Wolfhound filmposterSo langsam scheinen die Russen nicht nur seit „Wächter der Nacht“ und „Wächter des Tages“ Fantasy-Luft geschnuppert zu haben. Mir Wolfhound haben sie einen der teuersten russischen Produktionen aller Zeiten abgedreht und mit den typischen, optischen Versatzstücken eines guten Barbarenfilms versehen: Düstere Wälder, dreckige Schlösser und neblige Sümpfe. Die wunderschöne Landschaft der Slowakei mit ihren Seen, Bergen und Wäldern gibt dem Streifen ein wenig episches Herr der Ringe – Feeling. Der Film hat sich in unseren Landen 2007 in die DVD-Regale eingefunden und gehört zu den besseren Fantasyfilmen, die es nicht ins Kino geschafft haben.

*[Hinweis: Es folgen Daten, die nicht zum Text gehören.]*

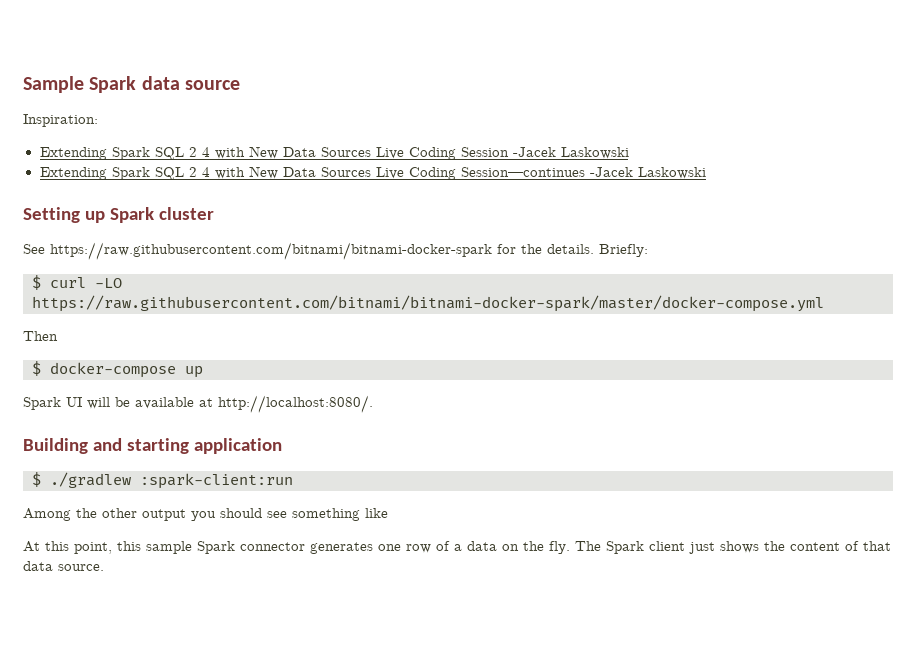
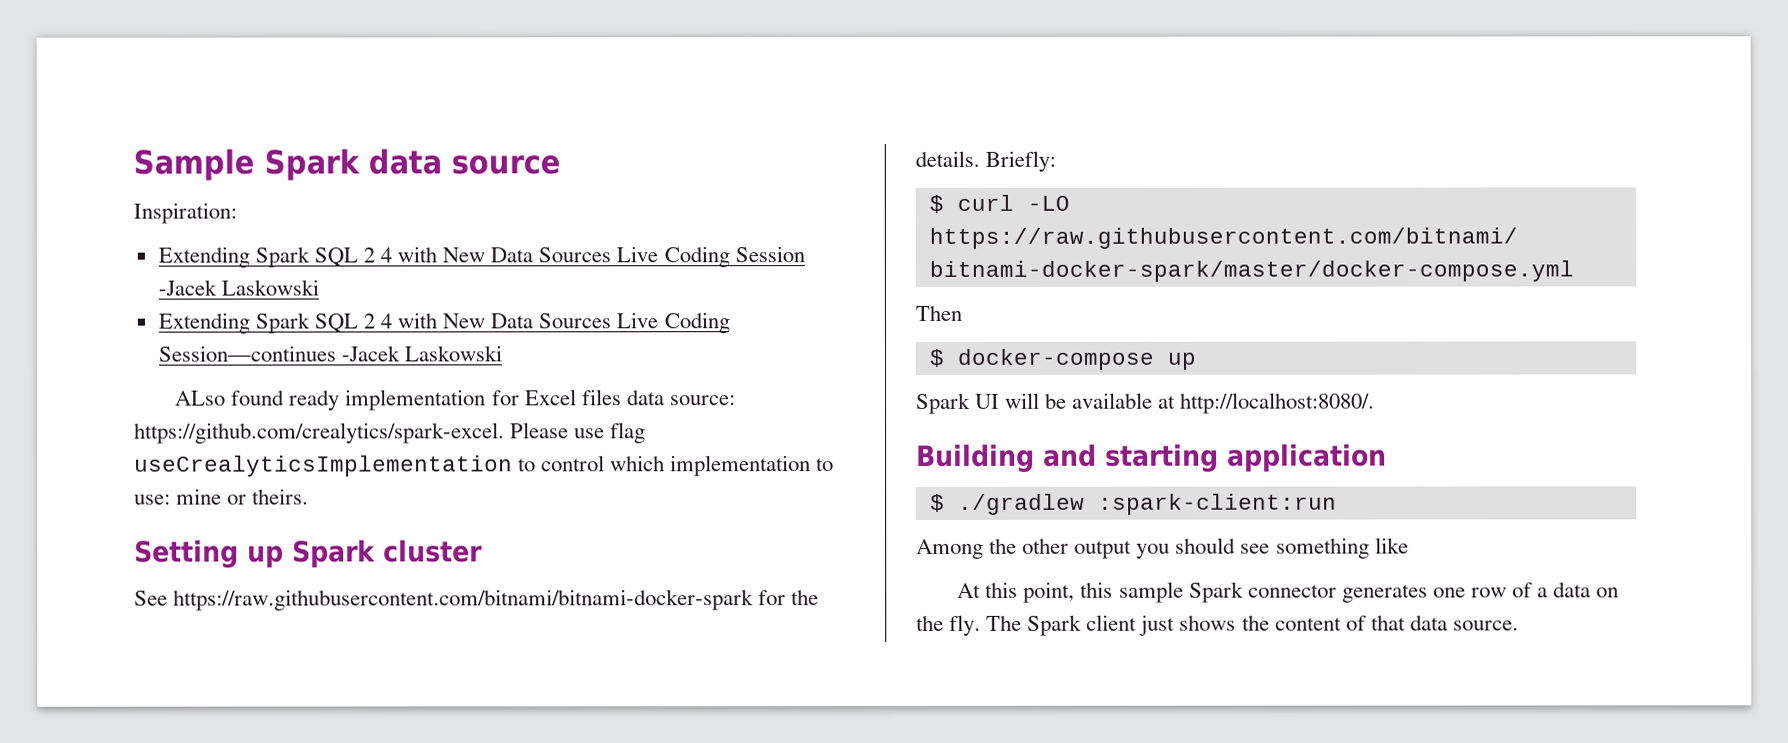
(706, 173) none -> [175,389,736,411] [134,422,647,444] [134,455,835,477] [134,488,310,505] // ALso found ready implementation for Excel files data source: https://github.com/crealytics/spark-excel. Please use flag useCrealyticsImplementation to control which implementation to use: mine or theirs.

Die Story ist mal wieder beim Urvater Conan geklaut: Ein eigentlich friedliches Dorf wird feige von einer Armee des Bösen niedergewalzt und ein kleiner, überlebender Junge zum Extrem-Fitnessprogramm in die Minen geschickt, damit er Jahre später seinem Zorn mit der nötigen Muskelkraft Ausdruck verleihen kann. Das herangereifte Ergebnis ist ein dreckiger und unrasierter Strider-Verschnitt mit grimmiger Miene. Mit einer flugunfähigen aber echt niedlichen Fledermaus auf der Schulter macht sich „Wolfhound“ auf den Weg zum Schloss des Menschenfressers, um diesen für den einstigen Massenmord zu bestrafen. Aus dem Verlies vor Ort befreit er zudem noch den Gelehrten Tilorn und das Sklavenmädchen Niilit, welche er in die Stadt Galirad begleitet. Diese hat gerade ihre ganz eigenen Problemchen, da der böse Druide Zhadoba die Stadt bald anzugreifen gedenkt. Um seiner Stadt Schutz zu bieten, will der König von Galirad seine Tochter Helen schnell an einen fähigen Krieger verheiraten, damit dieser der Stadt beistehe. Seine Wahl ist auf den Sohn des Menschenfressers gefallen, damit Friede zwischen den verfeindeten Königreichen herrschen kann. Wolfhound begleitet Helen zu ihrem Zielort, doch der finstere Kriegsherr Zhadoba benötigt eigentlich nur Helens Blut, um damit die Todesgöttin Morana zu erwecken. Es kommt zu einem echt sehenswerten CGI-Showdown, bei dem Wolfhound mit einer Art überdimensionierten „Super-Lichtschwert“ gegen einen gigantischen Asche-Dämon kämpft. Eine Szene, die auch so manch einen Manga – abgehärteten Japaner beeindrucken sollte.